Share via


Pre-processing and serializing the data

patterns & practices Developer Center

From: Developing big data solutions on Microsoft Azure HDInsight

Big Data solutions such as HDInsight are designed to meet almost any type of data processing requirement, with almost any type of source data. However, there may be times when you need to perform some transformations or other operations on the source data, before or as you load it into HDInsight. These operations may include capturing and staging streaming data, staging data from multiple sources that arrives at different velocities, and compressing or serializing the data. This topic discusses the considerations for pre-processing data and techniques for serialization and compression.

Pre-processing data

You may want to perform some pre-processing on the source data before you load it into the cluster. For example, you may decide to pre-process the data in order to simplify queries or transformations, to improve performance, or to ensure accuracy of the results. Pre-processing might also be required to cleanse and validate the data before uploading it, to serialize or compress the data, or to improve upload efficiency by removing irrelevant or unnecessary rows or values.

Considerations for pre-processing data

Consider the following pre-processing factors when designing your data ingestion processes:

  • Before you implement a mechanism to pre-process the source data, consider if this processing could be better handled within your cluster as part of a query, transformation, or workflow. Many of the data preparation tasks may not be practical, or even possible, when you have very large volumes of data. They are more likely to be possible when you stream data from your data sources, or extract it in small blocks on a regular basis. Where you have large volumes of data to process you will probably perform these preprocessing tasks within your big data solution as the initial steps in a series of transformations and queries.
  • You may need to handle data that arrives as a stream. You may choose to convert and buffer the incoming data so that it can be processed in batches, or consider a real-time stream processing technology such as Storm (see the section “Overview of Storm” in the topic Data processing tools and techniques) or StreamInsight.
  • You may need to format individual parts of the data by, for example, combining fields in an address, removing duplicates, converting numeric values to their text representation, or changing date strings to standard numerical date values.
  • You may want to perform some automated data validation and cleansing by using a technology such as SQL Server Data Quality Services before submitting the data to cluster storage. For example, you might need to convert different versions of the same value into a single leading value (such as changing “NY” and “Big Apple” into “New York”).
  • If reference data you need to combine with the source data is not already available as an appropriately formatted file, you can prepare it for upload and processing using a tool such as Excel to extract a relatively small volume of tabular data from a data source, reformat it as required, and save it as a delimited text file. Excel supports a range of data sources, including relational databases, XML documents, OData feeds, and the Azure Data Market. You can also use Excel to import a table of data from any website, including an RSS feed. In addition to the standard Excel data import capabilities, you can use add-ins such as Power Query to import and transform data from a wide range of sources.
  • Be careful when removing information from the data; if possible keep a copy of the original files. You may subsequently find the fields you removed are useful as you refine queries, or if you use the data for a different analytical task.

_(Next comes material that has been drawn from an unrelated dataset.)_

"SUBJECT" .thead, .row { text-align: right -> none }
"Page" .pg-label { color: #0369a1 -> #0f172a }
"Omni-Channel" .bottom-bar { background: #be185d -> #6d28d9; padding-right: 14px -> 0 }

Serialization and compression

In many cases you can reduce data upload time for large source files by serializing and/or compressing the source data before, or as you upload it to your cluster storage. Serialization is useful when the data can be assembled as a series of objects, or it is in a semi-structured format. Although there are many different serialization formats available, the Avro serialization format is ideal because it works seamlessly with Hadoop and contains both the schema and the data. Avro allows you to use rich data structures, a binary data format that can provide fast and compact formats for data transmission using remote procedure calls (RPC), a container file to store persistent data, and it can be integrated easily with dynamic programming languages.

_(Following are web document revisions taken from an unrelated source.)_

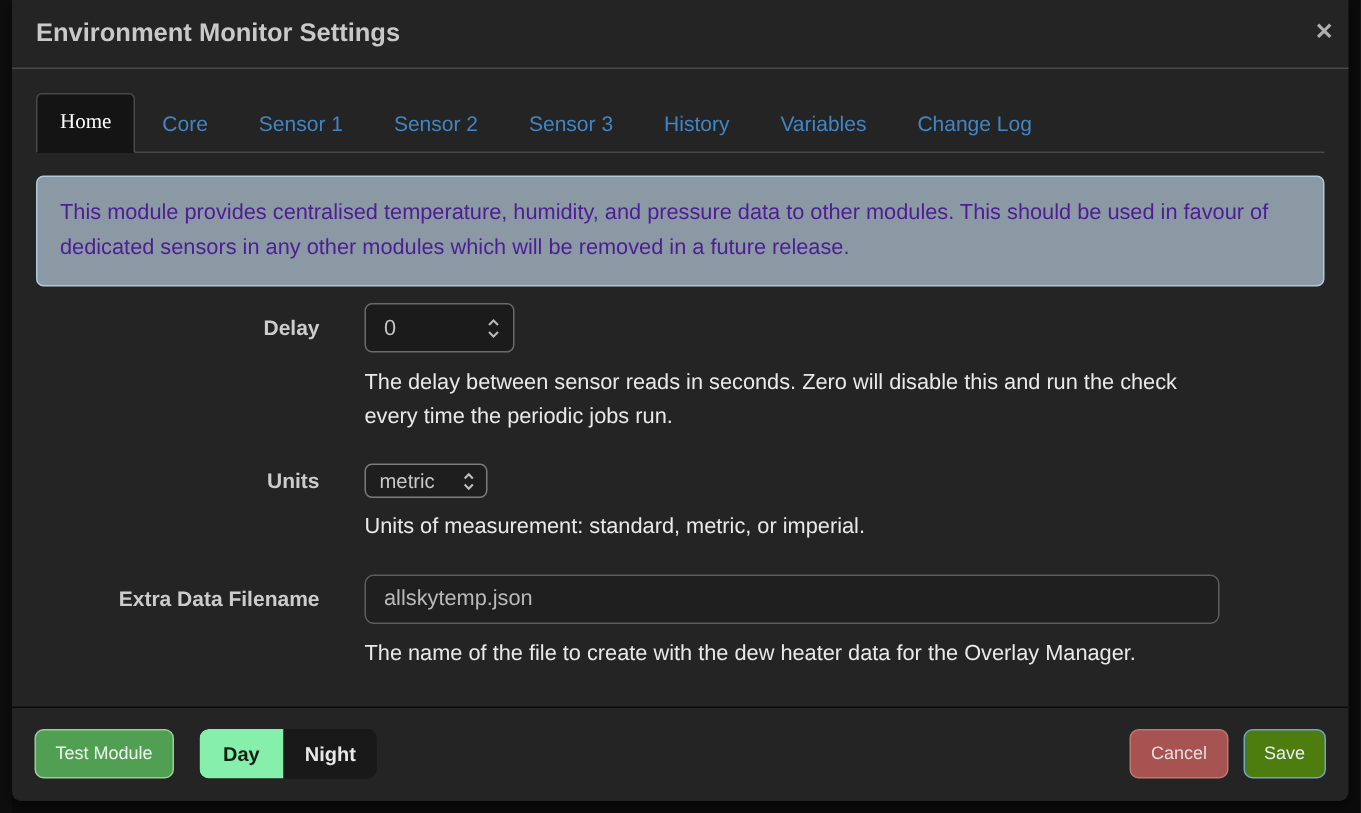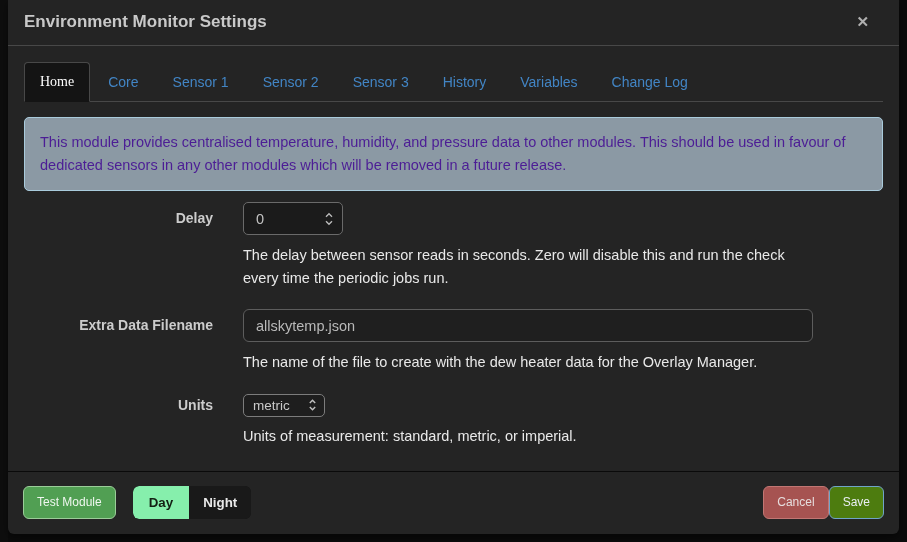"Environment Monitor Settings" .modal-header { padding: 12px 24px 13px 16px -> 12px 4px 13px 16px }
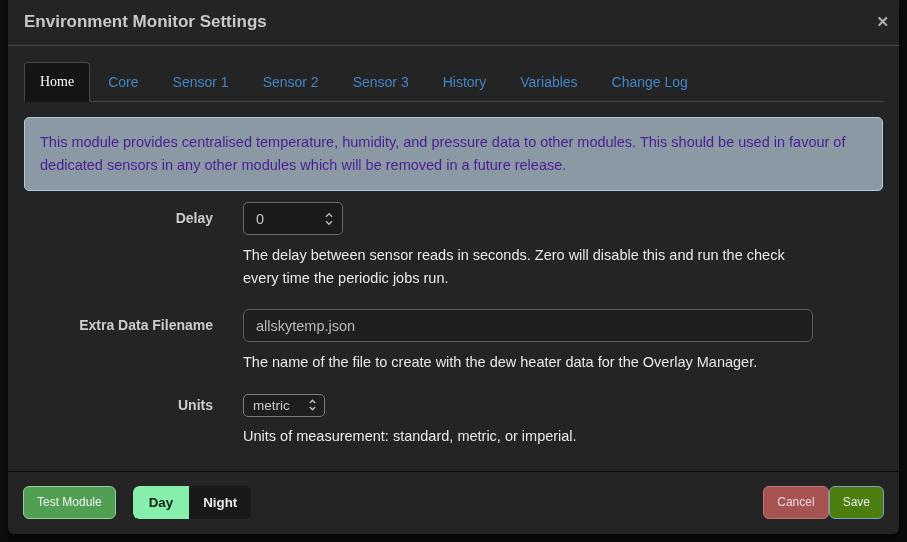"Extra Data Filename" div.form-group { order: before "Units" -> after "Units" }
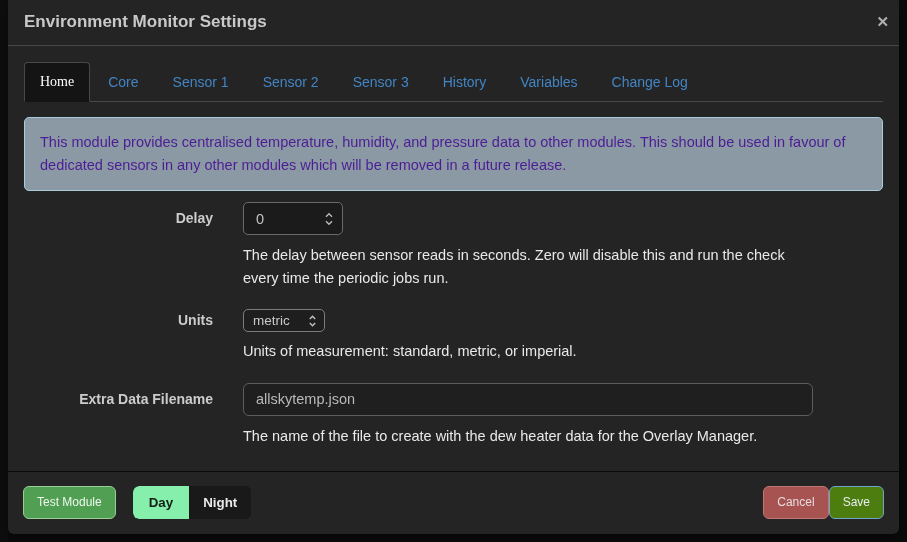"Cancel" .footer-right { gap: none -> 10px }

Other commonly used serialization formats are:

  • ProtocolBuffers. This is an open source project designed to provide a platform-neutral and language-neutral inter-process communication (IPC) and serialization framework. See ProtocolBuffers on the Hadoop Wiki for more information.
  • Optimized Row Columnar (ORC). This provides a highly efficient way to store Hive data in a way that was designed to overcome limitations of the other Hive file formats. The ORC format can improve performance when Hive is reading, writing, and processing data. See ORC File Format for more information.

Compression can improve the performance of data processing on the cluster by reducing I/O and network usage for each node in the cluster as it loads the data from storage into memory. However, compression does increase the processing overhead for each node, and so it cannot be guaranteed to reduce execution time. Compression is typically carried out using one of the standard algorithms for which a compression codec is installed by default in Hadoop.

You can combine serialization and compression to achieve optimum performance when you use Avro because, in addition to serializing the data, you can specify a codec that will compress it.

Tools for Avro serialization and compression

An SDK is available from NuGet that contains classes to help you work with Avro from programs and tools you create using .NET languages. For more information see Serialize data with the Avro Library on the Azure website and Apache Avro Documentation on the Apache website. A simple example of using the Microsoft library for Avro is included in this guide—see Serializing data with the Microsoft .NET Library for Avro.

To compress the source data if you are not using Avro or another utility that supports compression, you can usually use the tools provided by the codec supplier. For example, the downloadable libraries for both GZip and BZip2 include tools that can help you apply compression. For more details see the distribution sources for GZip and BZip2 on Source Forge.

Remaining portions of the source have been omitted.